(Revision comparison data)

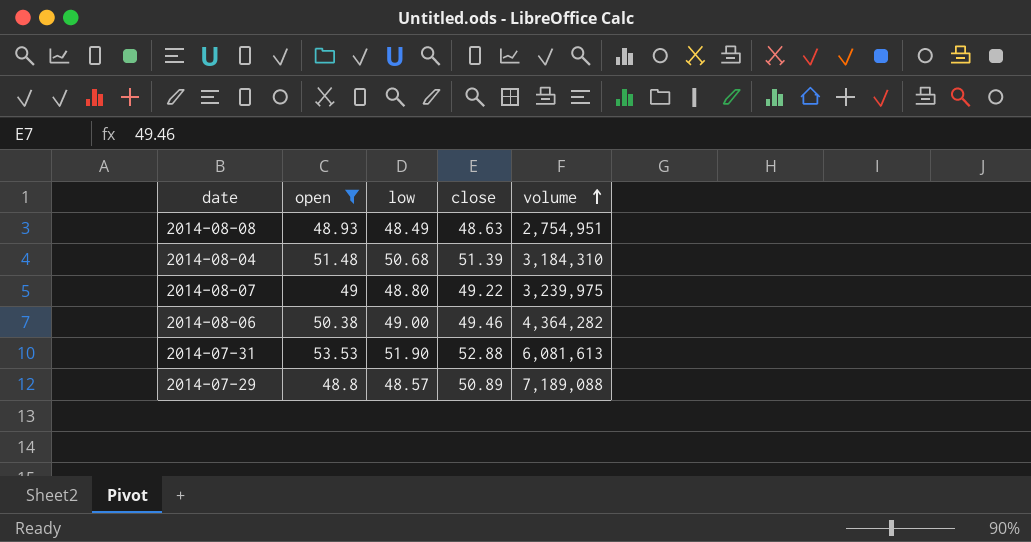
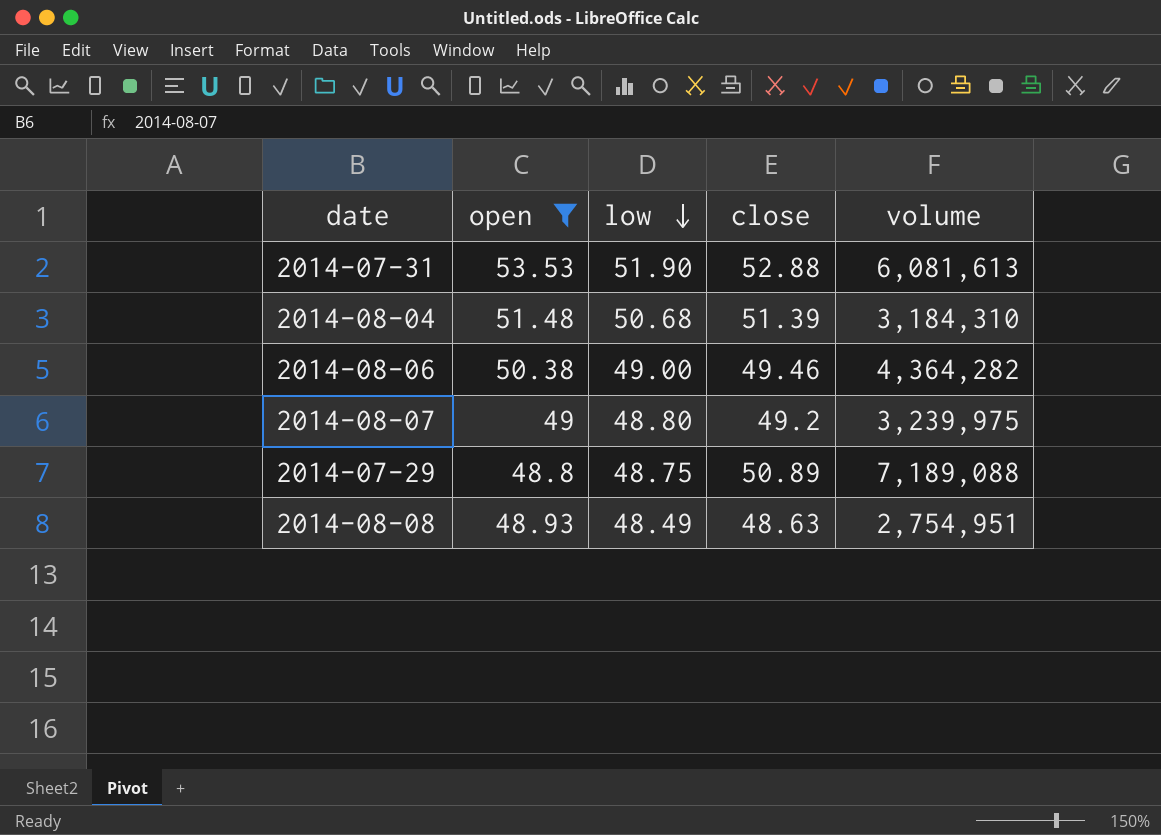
row order: volume ascending -> low descending
2014-08-07 | close: 49.22 -> 49.2
2014-07-29 | low: 48.57 -> 48.75

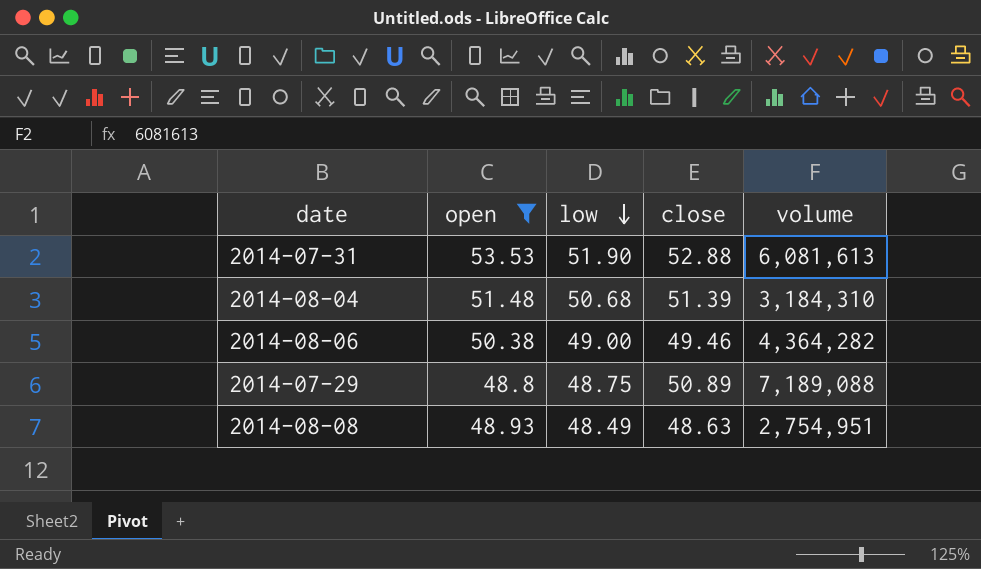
row 2014-08-07: 49 | 48.80 | 49.2 | 3,239,975 -> none

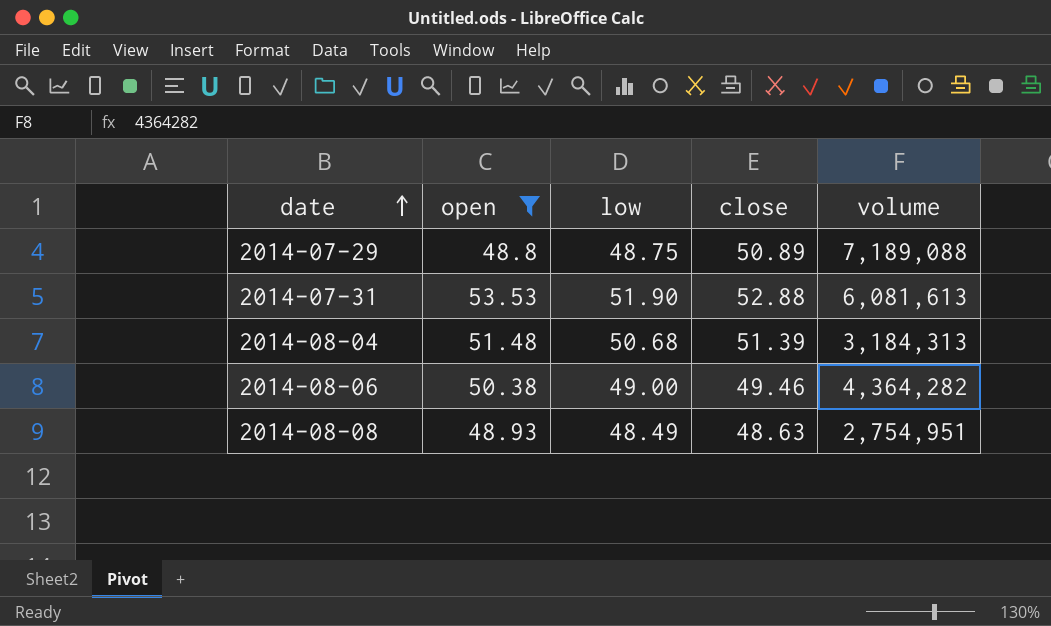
row order: low descending -> date ascending
2014-08-04 | volume: 3,184,310 -> 3,184,313

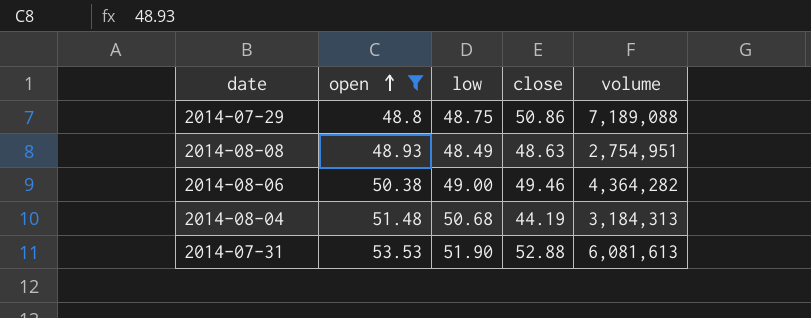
row order: date ascending -> open ascending
2014-07-29 | close: 50.89 -> 50.86
2014-08-04 | close: 51.39 -> 44.19

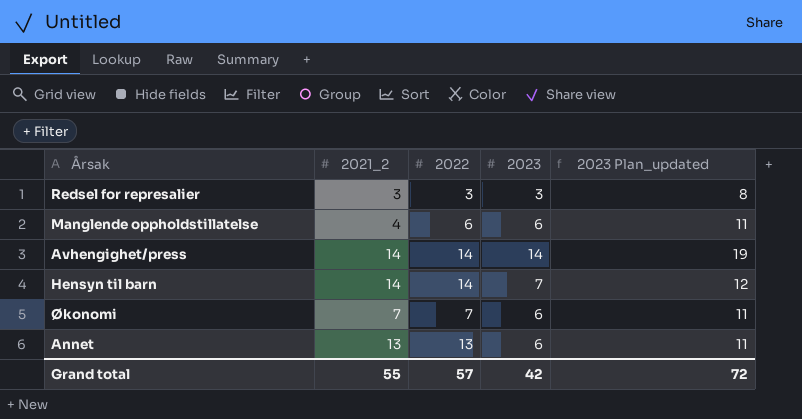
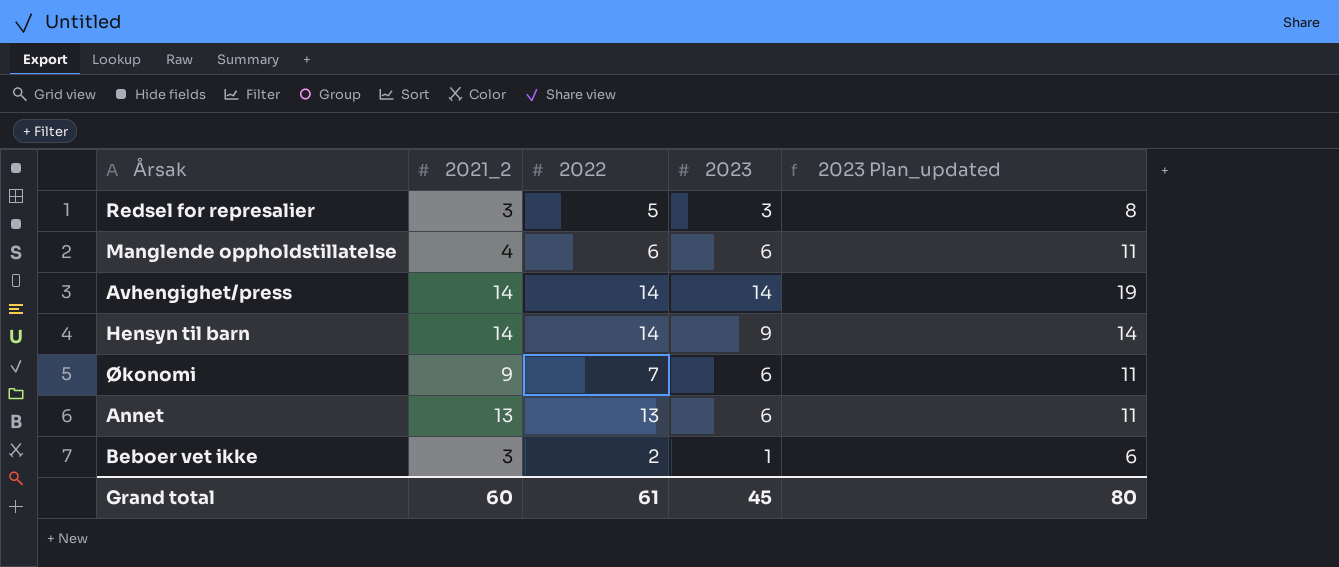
Redsel for represalier | 2022: 3 -> 5
Hensyn til barn | 2023: 7 -> 9
Hensyn til barn | 2023 Plan_updated: 12 -> 14
Økonomi | 2021_2: 7 -> 9
row Beboer vet ikke: none -> 3 | 2 | 1 | 6
Grand total | 2021_2: 55 -> 60
Grand total | 2022: 57 -> 61
Grand total | 2023: 42 -> 45
Grand total | 2023 Plan_updated: 72 -> 80

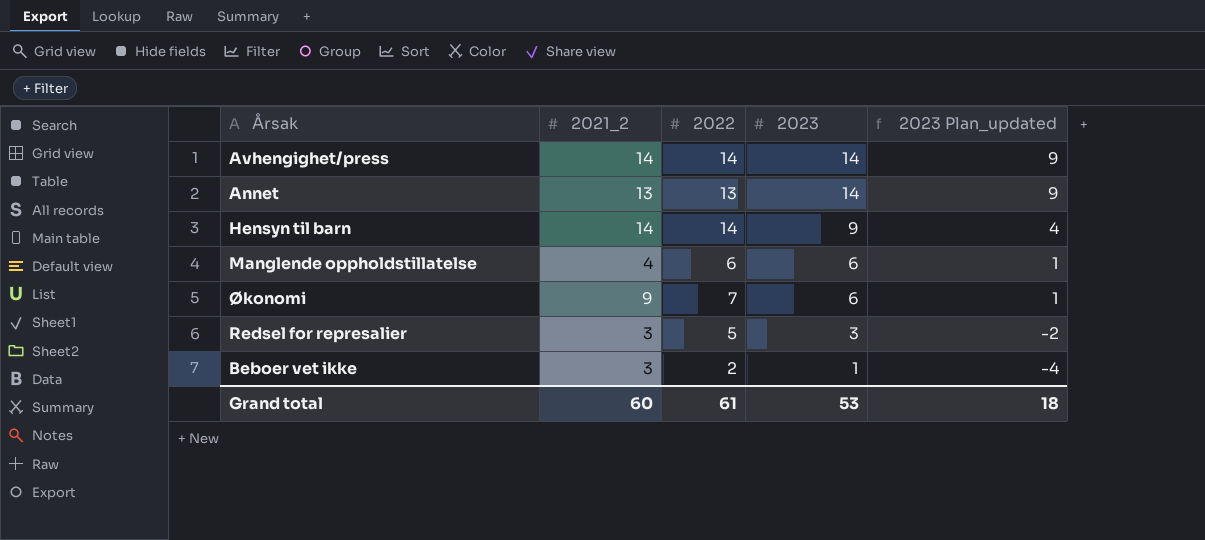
row order: none -> 2023 descending
column 2023 Plan_updated | formula: [2023] + 5 -> [2023] - 5
Annet | 2023: 6 -> 14
Grand total | 2023: 45 -> 53
Grand total | 2023 Plan_updated: 80 -> 18

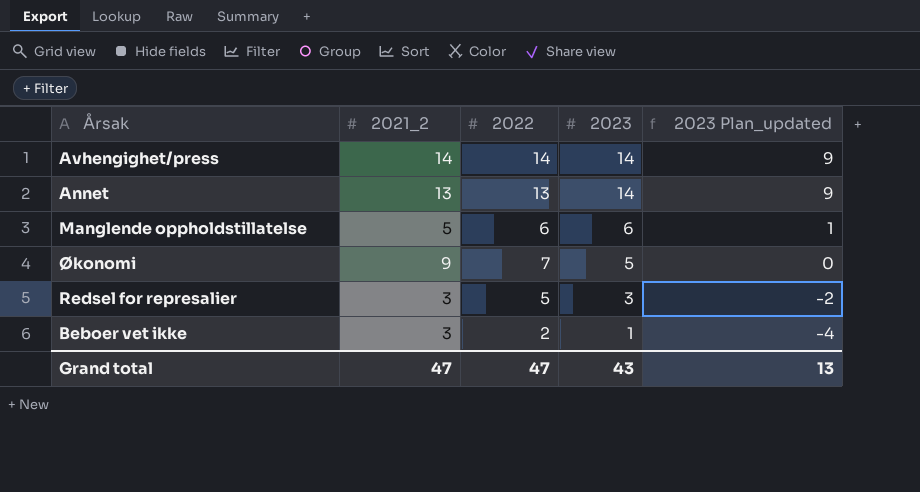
row Hensyn til barn: 14 | 14 | 9 | 4 -> none
Manglende oppholdstillatelse | 2021_2: 4 -> 5
Økonomi | 2023: 6 -> 5
Økonomi | 2023 Plan_updated: 1 -> 0
Grand total | 2021_2: 60 -> 47
Grand total | 2022: 61 -> 47
Grand total | 2023: 53 -> 43
Grand total | 2023 Plan_updated: 18 -> 13

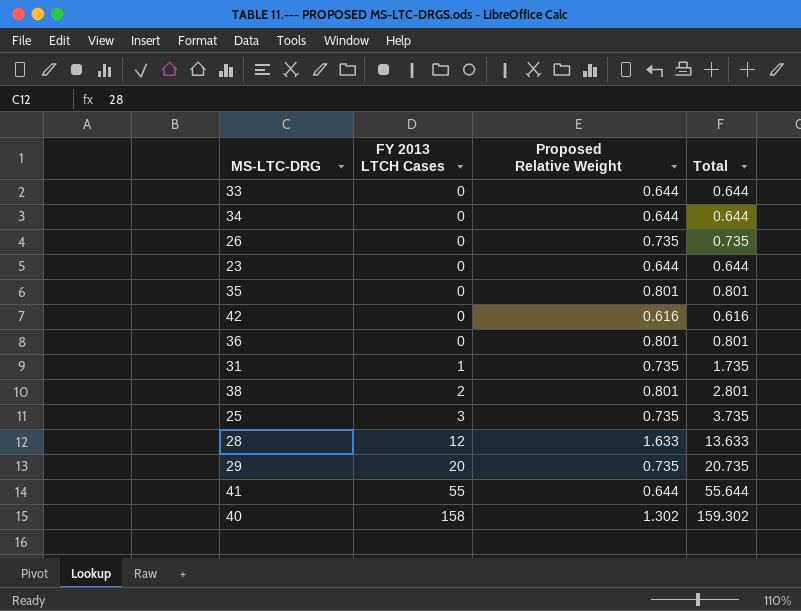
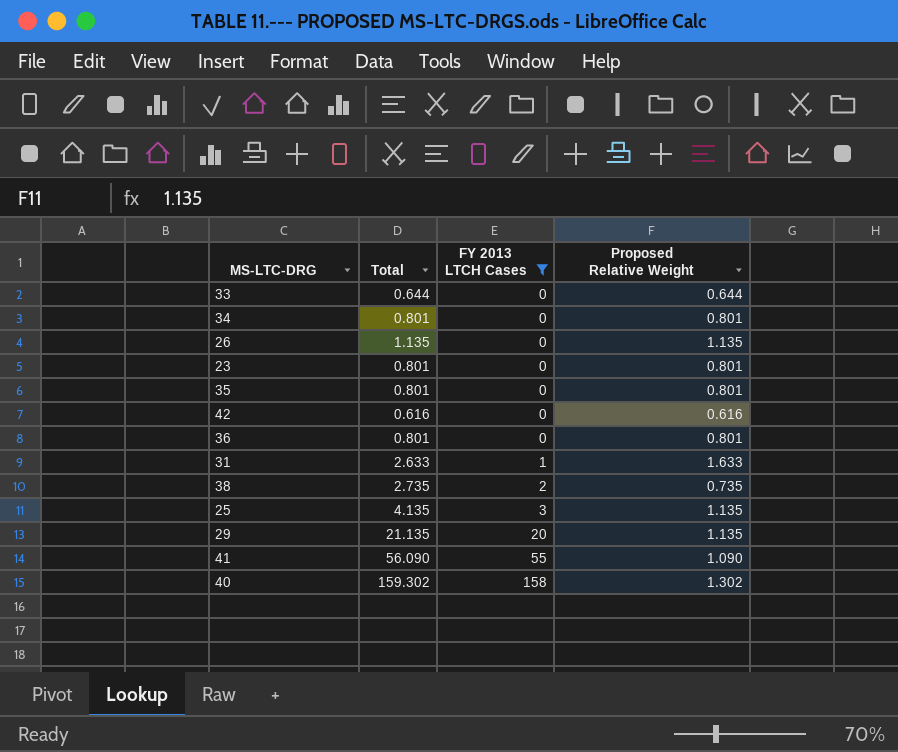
filter: none -> FY 2013 LTCH Cases != 12
column Total | position: 4 -> 2
34 | Total: 0.644 -> 0.801
34 | Proposed Relative Weight: 0.644 -> 0.801
26 | Total: 0.735 -> 1.135
26 | Proposed Relative Weight: 0.735 -> 1.135
23 | Total: 0.644 -> 0.801
23 | Proposed Relative Weight: 0.644 -> 0.801
31 | Total: 1.735 -> 2.633
31 | Proposed Relative Weight: 0.735 -> 1.633
38 | Total: 2.801 -> 2.735
38 | Proposed Relative Weight: 0.801 -> 0.735
25 | Total: 3.735 -> 4.135
25 | Proposed Relative Weight: 0.735 -> 1.135
29 | Total: 20.735 -> 21.135
29 | Proposed Relative Weight: 0.735 -> 1.135
41 | Total: 55.644 -> 56.090
41 | Proposed Relative Weight: 0.644 -> 1.090

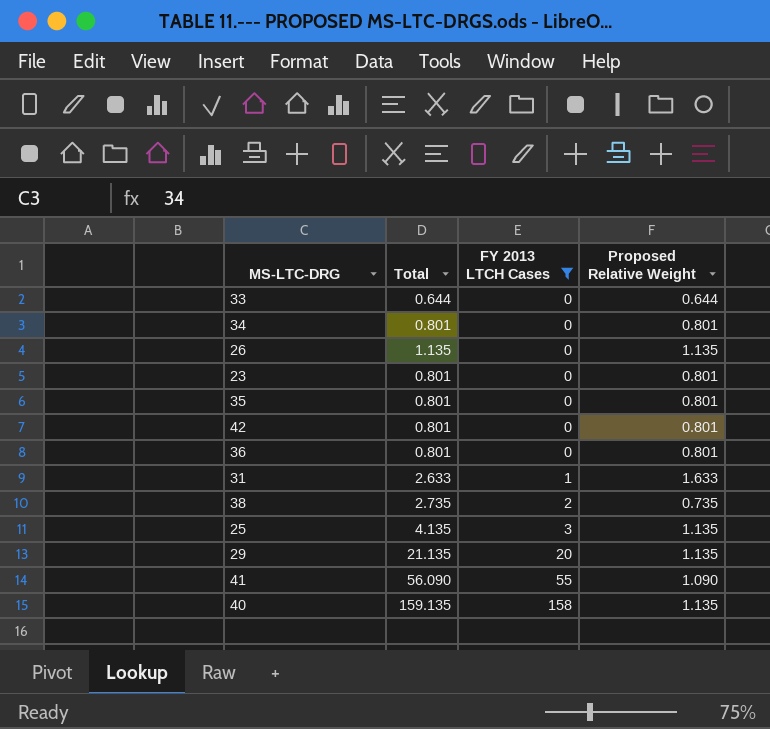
42 | Total: 0.616 -> 0.801
42 | Proposed Relative Weight: 0.616 -> 0.801
40 | Total: 159.302 -> 159.135
40 | Proposed Relative Weight: 1.302 -> 1.135

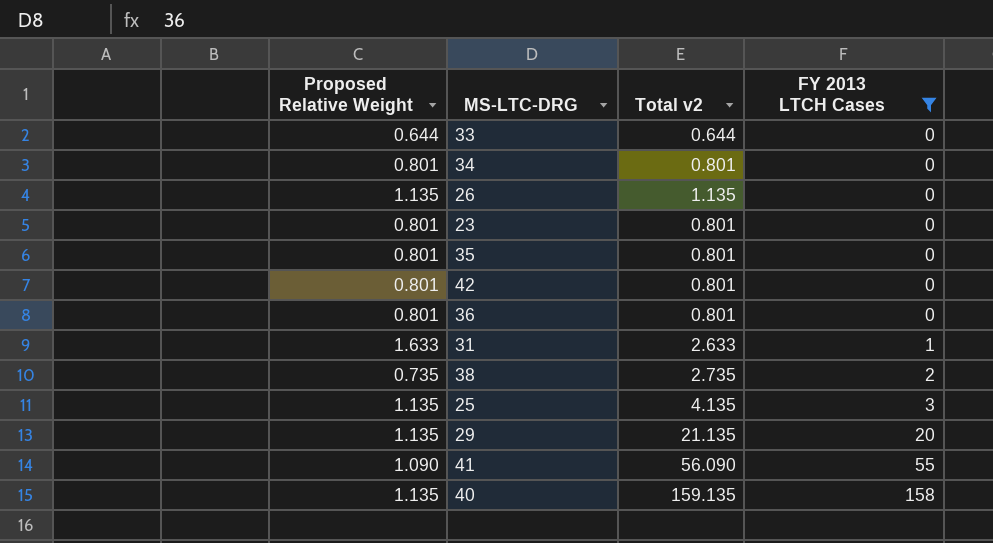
column Proposed Relative Weight | position: 4 -> 1
column name: Total -> Total v2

(DESCRIPTION OF THE TASK) What is needed is an exact repetition of every entry, without the pictures.

(COMPLETED TASK)
row order: volume ascending -> low descending
2014-08-07 | close: 49.22 -> 49.2
2014-07-29 | low: 48.57 -> 48.75

row 2014-08-07: 49 | 48.80 | 49.2 | 3,239,975 -> none

row order: low descending -> date ascending
2014-08-04 | volume: 3,184,310 -> 3,184,313

row order: date ascending -> open ascending
2014-07-29 | close: 50.89 -> 50.86
2014-08-04 | close: 51.39 -> 44.19

Redsel for represalier | 2022: 3 -> 5
Hensyn til barn | 2023: 7 -> 9
Hensyn til barn | 2023 Plan_updated: 12 -> 14
Økonomi | 2021_2: 7 -> 9
row Beboer vet ikke: none -> 3 | 2 | 1 | 6
Grand total | 2021_2: 55 -> 60
Grand total | 2022: 57 -> 61
Grand total | 2023: 42 -> 45
Grand total | 2023 Plan_updated: 72 -> 80

row order: none -> 2023 descending
column 2023 Plan_updated | formula: [2023] + 5 -> [2023] - 5
Annet | 2023: 6 -> 14
Grand total | 2023: 45 -> 53
Grand total | 2023 Plan_updated: 80 -> 18

row Hensyn til barn: 14 | 14 | 9 | 4 -> none
Manglende oppholdstillatelse | 2021_2: 4 -> 5
Økonomi | 2023: 6 -> 5
Økonomi | 2023 Plan_updated: 1 -> 0
Grand total | 2021_2: 60 -> 47
Grand total | 2022: 61 -> 47
Grand total | 2023: 53 -> 43
Grand total | 2023 Plan_updated: 18 -> 13

filter: none -> FY 2013 LTCH Cases != 12
column Total | position: 4 -> 2
34 | Total: 0.644 -> 0.801
34 | Proposed Relative Weight: 0.644 -> 0.801
26 | Total: 0.735 -> 1.135
26 | Proposed Relative Weight: 0.735 -> 1.135
23 | Total: 0.644 -> 0.801
23 | Proposed Relative Weight: 0.644 -> 0.801
31 | Total: 1.735 -> 2.633
31 | Proposed Relative Weight: 0.735 -> 1.633
38 | Total: 2.801 -> 2.735
38 | Proposed Relative Weight: 0.801 -> 0.735
25 | Total: 3.735 -> 4.135
25 | Proposed Relative Weight: 0.735 -> 1.135
29 | Total: 20.735 -> 21.135
29 | Proposed Relative Weight: 0.735 -> 1.135
41 | Total: 55.644 -> 56.090
41 | Proposed Relative Weight: 0.644 -> 1.090

42 | Total: 0.616 -> 0.801
42 | Proposed Relative Weight: 0.616 -> 0.801
40 | Total: 159.302 -> 159.135
40 | Proposed Relative Weight: 1.302 -> 1.135

column Proposed Relative Weight | position: 4 -> 1
column name: Total -> Total v2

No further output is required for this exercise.